** What is required **
Only the pictures stay out; every record is to be quoted exactly.

** Supplied records **
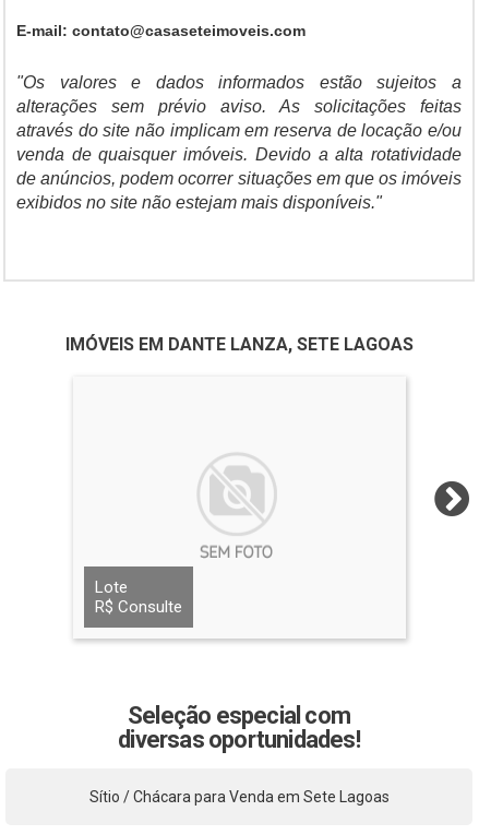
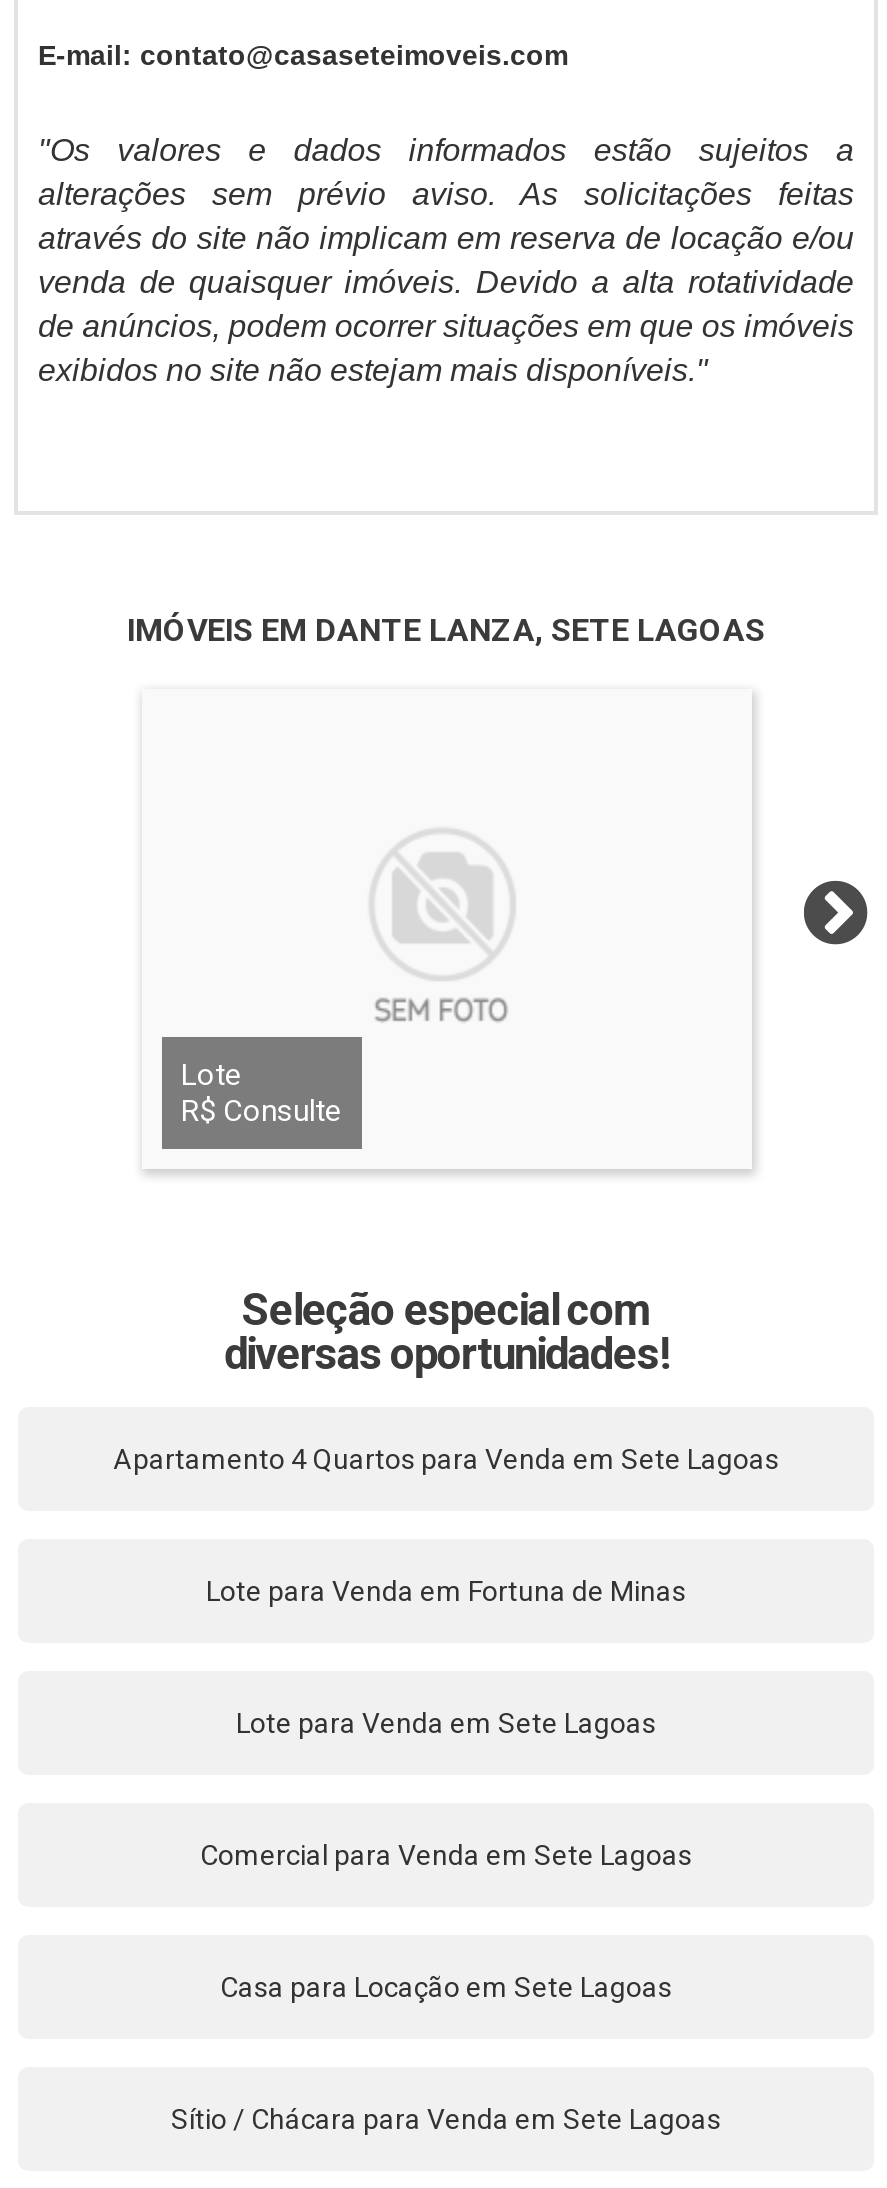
none -> [113,1443,779,1475] Apartamento 4 Quartos para Venda em Sete Lagoas
none -> [200,1839,692,1871] Comercial para Venda em Sete Lagoas
none -> [206,1575,686,1607] Lote para Venda em Fortuna de Minas
none -> [220,1971,672,2003] Casa para Locação em Sete Lagoas
none -> [236,1707,656,1739] Lote para Venda em Sete Lagoas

** Reply to the task **
none -> [113,1443,779,1475] Apartamento 4 Quartos para Venda em Sete Lagoas
none -> [200,1839,692,1871] Comercial para Venda em Sete Lagoas
none -> [206,1575,686,1607] Lote para Venda em Fortuna de Minas
none -> [220,1971,672,2003] Casa para Locação em Sete Lagoas
none -> [236,1707,656,1739] Lote para Venda em Sete Lagoas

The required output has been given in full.